[[ Source data, beginning ]]

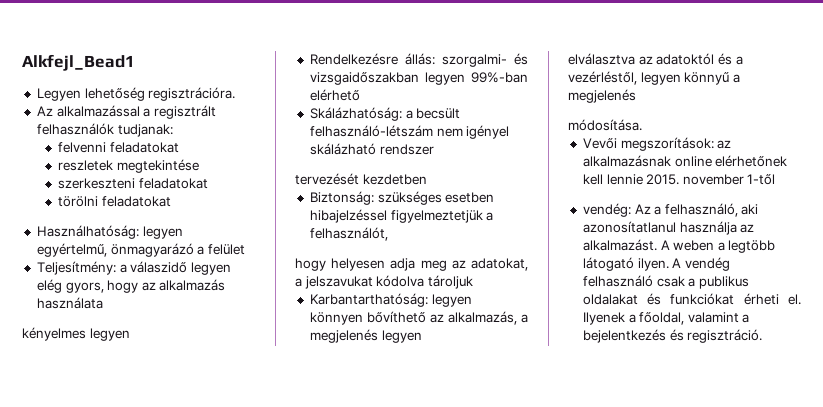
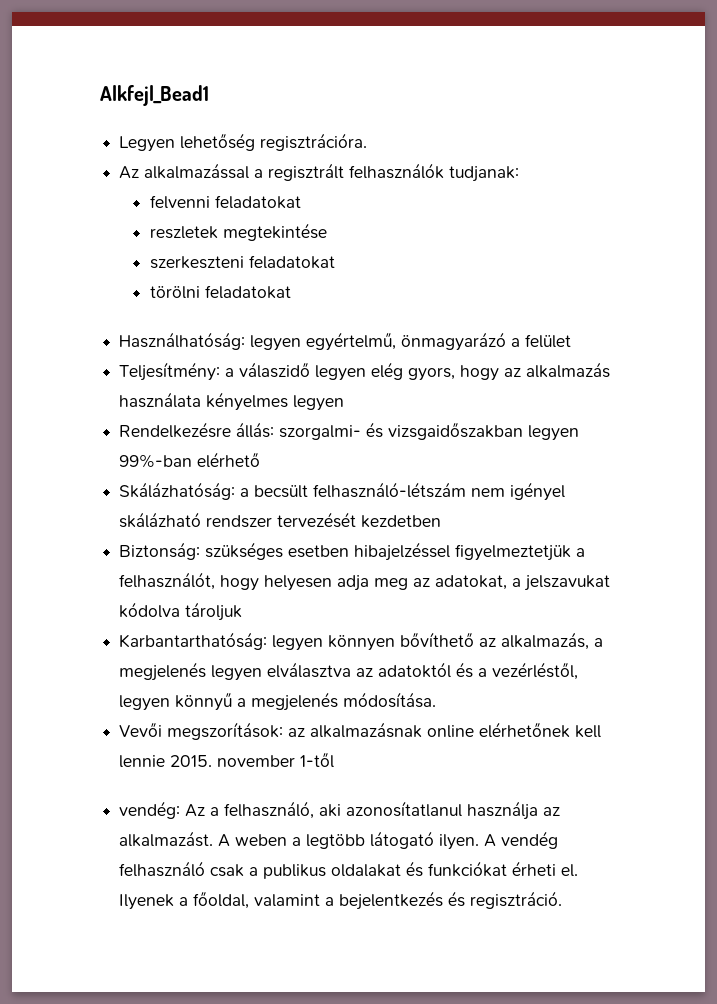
(103, 303) // -> (202, 400) none
(434, 149) // -> (273, 521) none
(388, 234) // -> (216, 581) none
(422, 336) // -> (263, 673) none
(636, 96) // -> (339, 701) none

[[ Source data, end ]]

=== What you need to do ===
Repeat each record exactly as shown above, dropping all images.

=== Answer section ===
(103, 303) // -> (202, 400) none
(434, 149) // -> (273, 521) none
(388, 234) // -> (216, 581) none
(422, 336) // -> (263, 673) none
(636, 96) // -> (339, 701) none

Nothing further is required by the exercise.